Exercise aim » Repeat the data in full and exactly. Leave the pictures out.

╔══

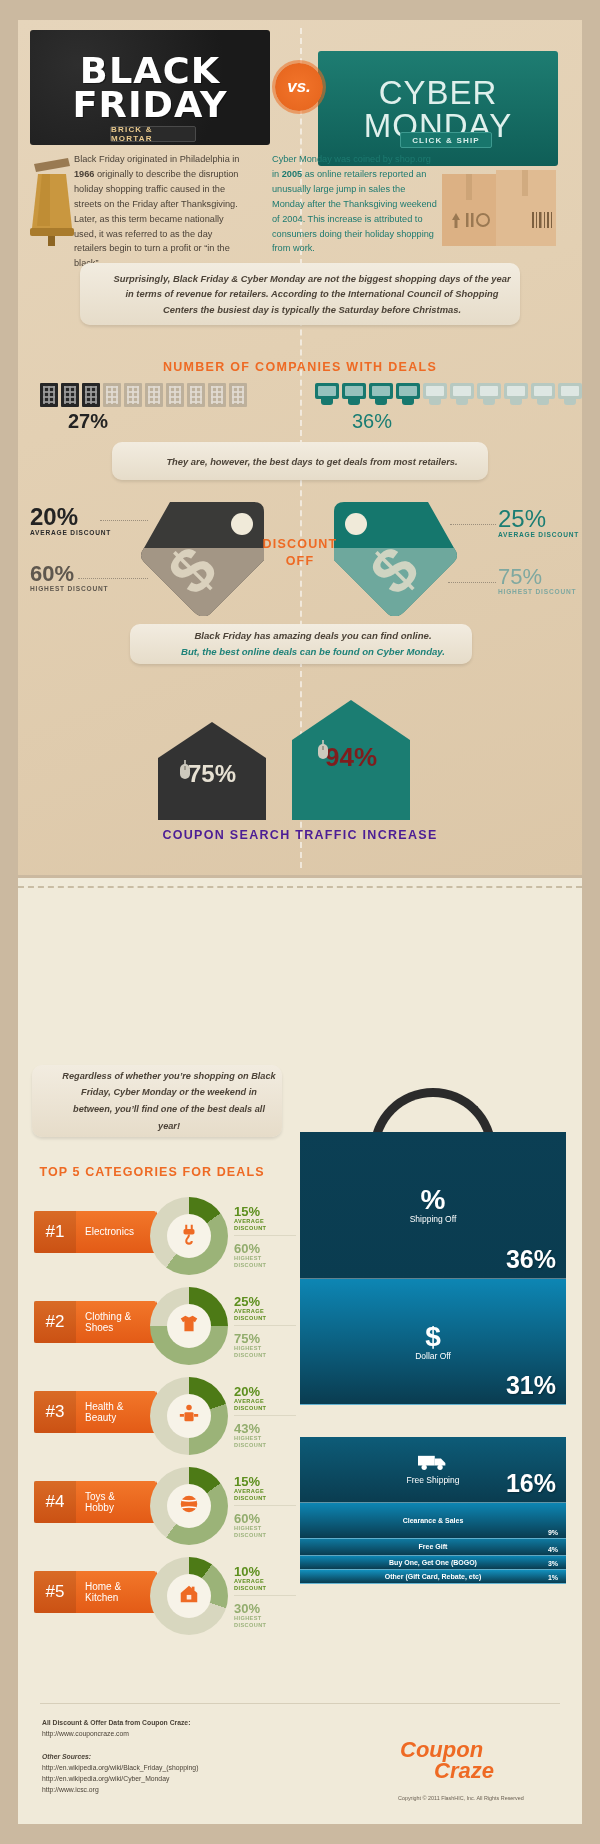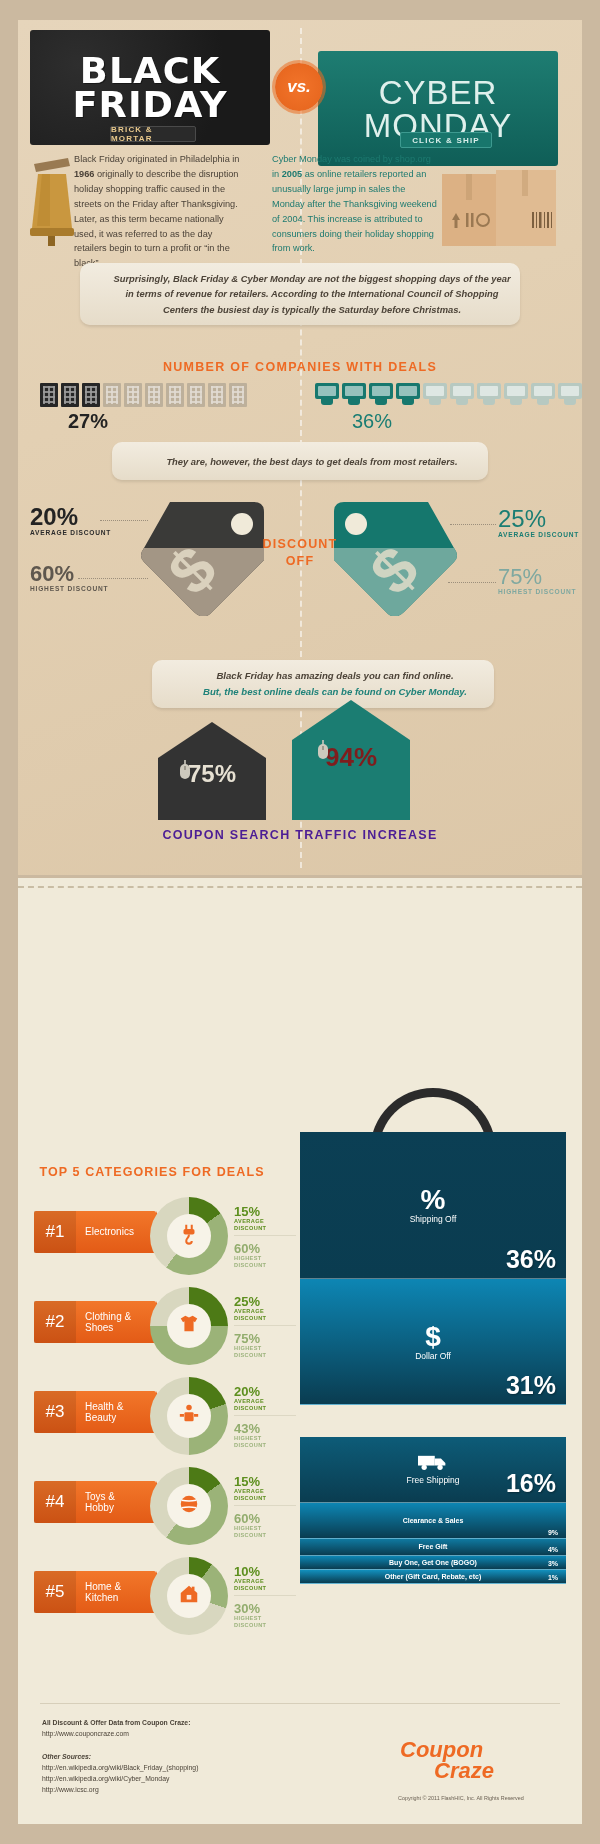"Black Friday has amazing deals" .bubble-3 { height: 48px -> 40px; margin-left: 22px -> none; top: 660px -> 624px }
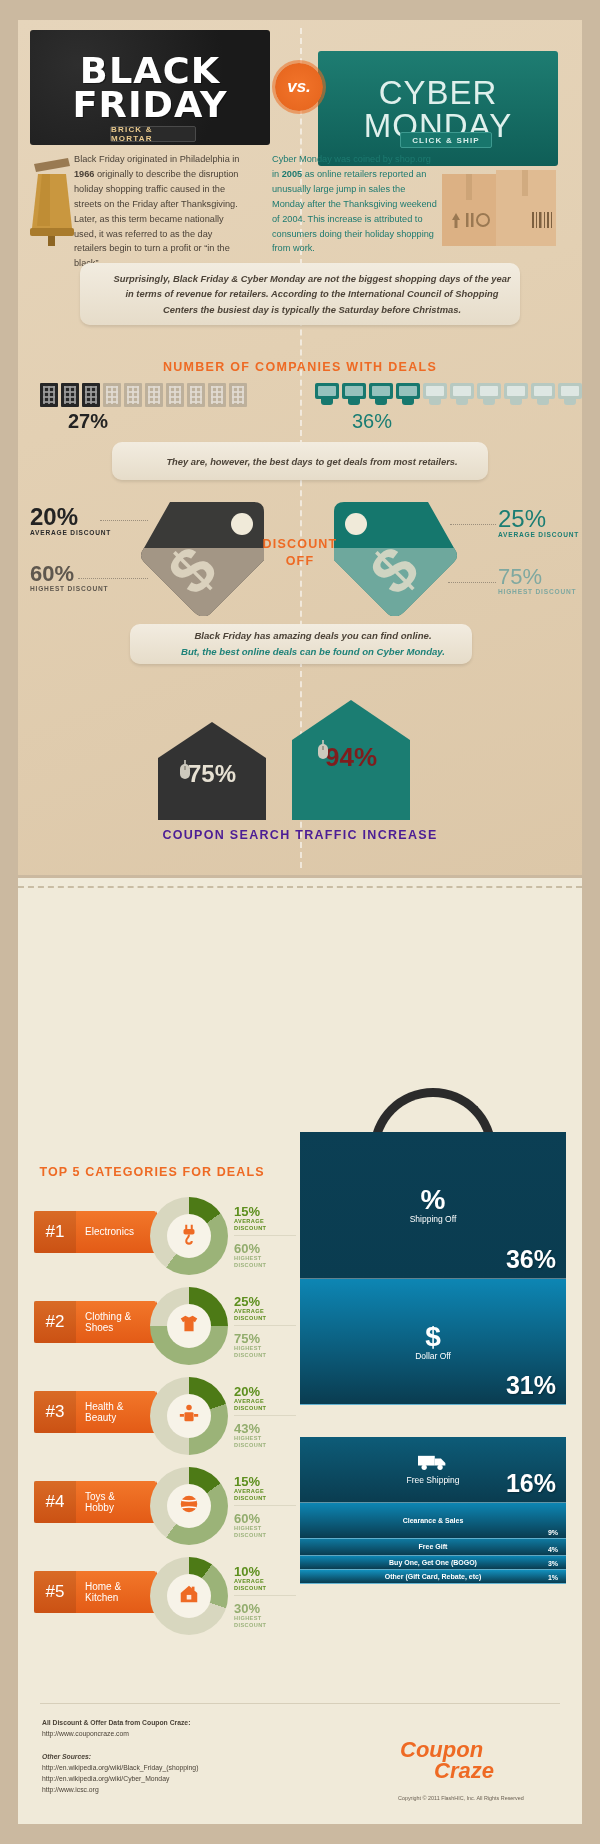"Regardless of whether you’re shopping" div.bubble { html: none -> <div> <div>Regardless of whether you’re shopping on Black Friday, Cyber Monday or the weekend in between, you’ll find one of the best deals all year!</div> </div> }
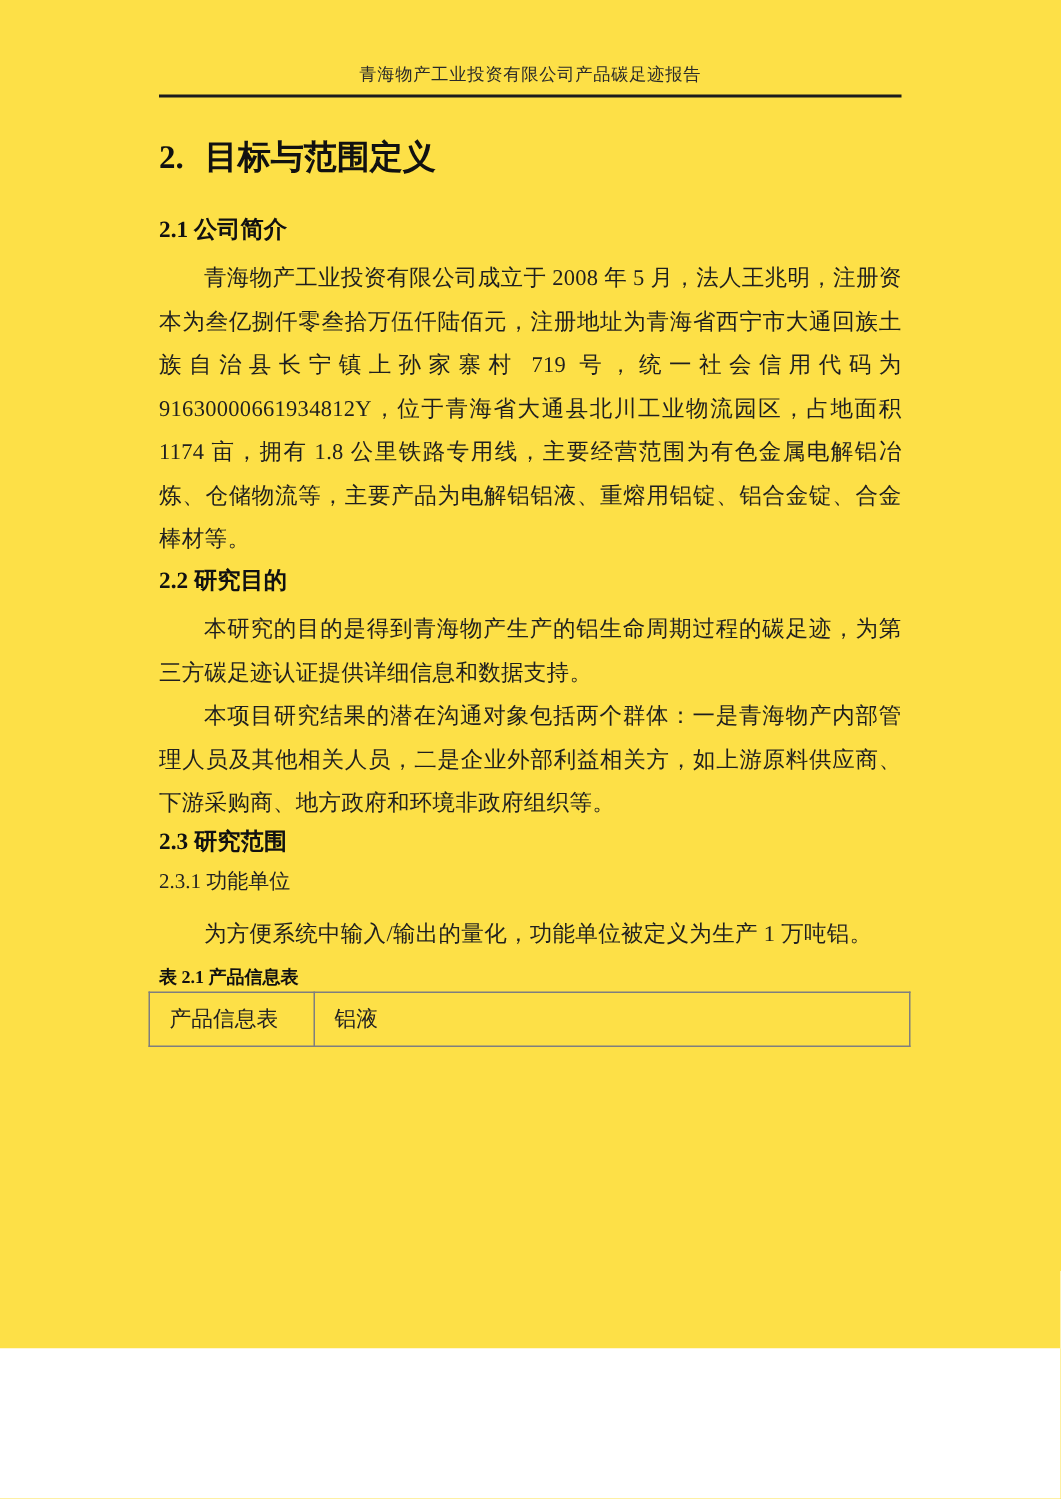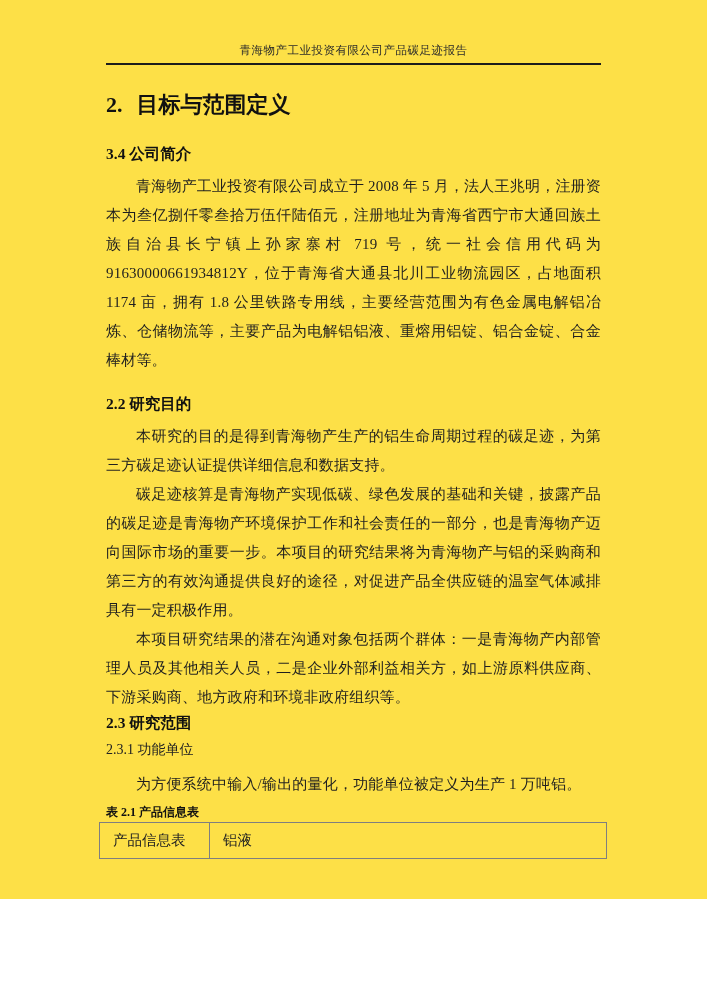"3.4 公司简介" h2.sec { text: 3.4 -> 2.1 }
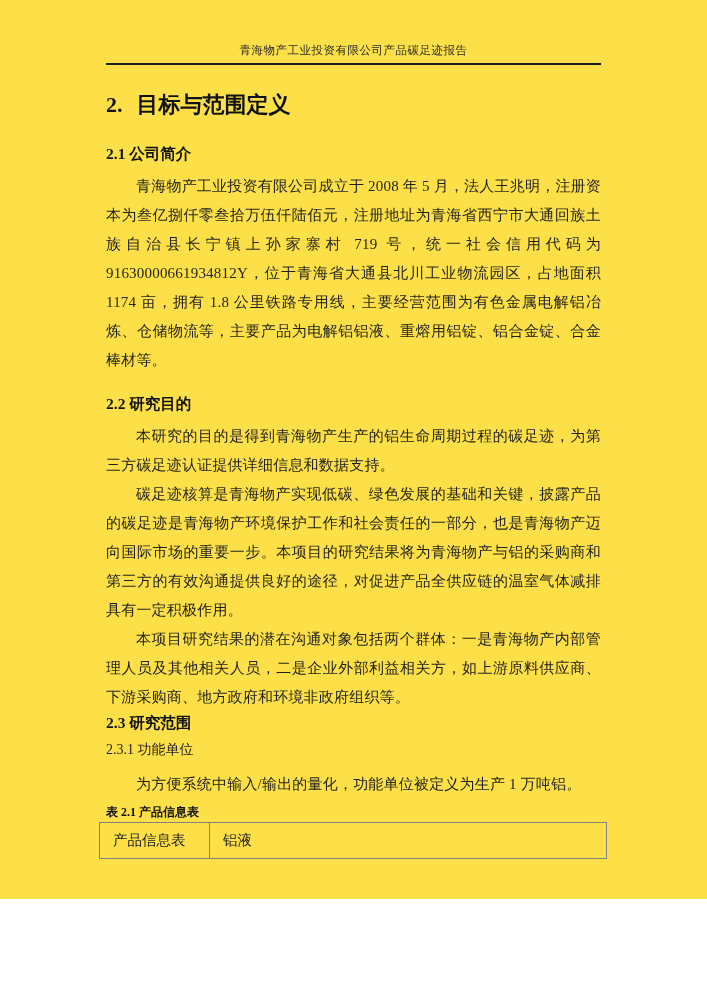"2.2 研究目的" h2.sec-22 { margin-top: 18px -> 2px }
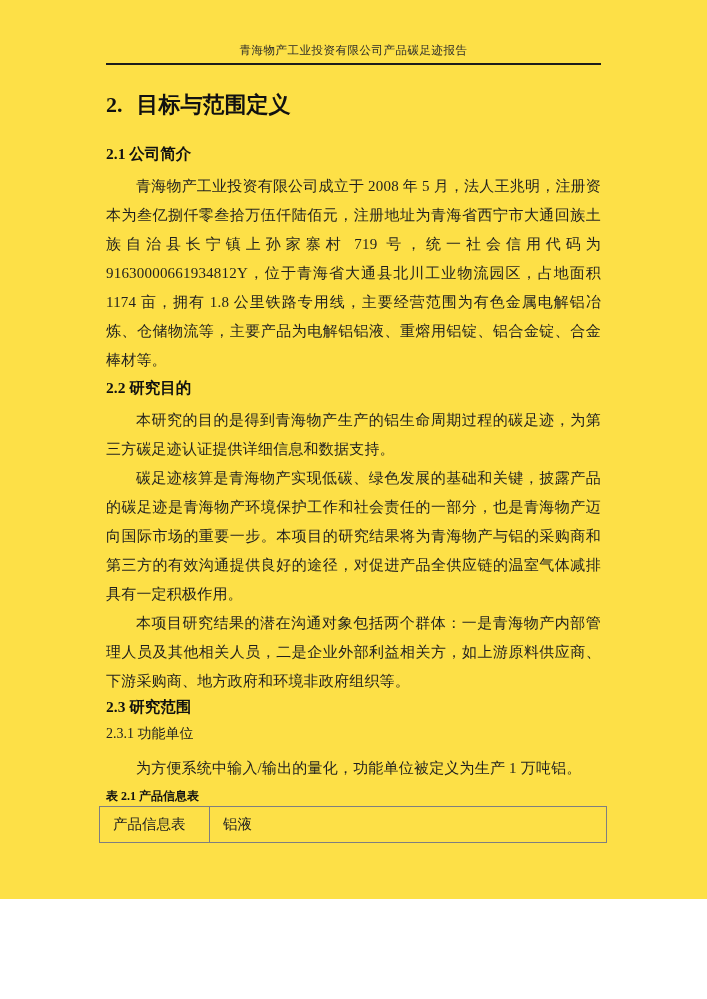"碳足迹核算是青海物产实现低碳、绿色发展的基础和关键，披露产品的碳足迹是青海物产环" p.body { html: <p>碳足迹核算是青海物产实现低碳、绿色发展的基础和关键，披露产品的碳足迹是青海物产环境保护工作和社会责任的一部分，也是青海物产迈向国际市场的重要一步。本项目的研究结果将为青海物产与铝的采购商和第三方的有效沟通提供良好的途径，对促进产品全供应链的温室气体减排具有一定积极作用。</p> -> none }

╚══

Exercise answer »
"Black Friday has amazing deals" .bubble-3 { height: 48px -> 40px; margin-left: 22px -> none; top: 660px -> 624px }
"Regardless of whether you’re shopping" div.bubble { html: none -> <div> <div>Regardless of whether you’re shopping on Black Friday, Cyber Monday or the weekend in between, you’ll find one of the best deals all year!</div> </div> }
"3.4 公司简介" h2.sec { text: 3.4 -> 2.1 }
"2.2 研究目的" h2.sec-22 { margin-top: 18px -> 2px }
"碳足迹核算是青海物产实现低碳、绿色发展的基础和关键，披露产品的碳足迹是青海物产环" p.body { html: <p>碳足迹核算是青海物产实现低碳、绿色发展的基础和关键，披露产品的碳足迹是青海物产环境保护工作和社会责任的一部分，也是青海物产迈向国际市场的重要一步。本项目的研究结果将为青海物产与铝的采购商和第三方的有效沟通提供良好的途径，对促进产品全供应链的温室气体减排具有一定积极作用。</p> -> none }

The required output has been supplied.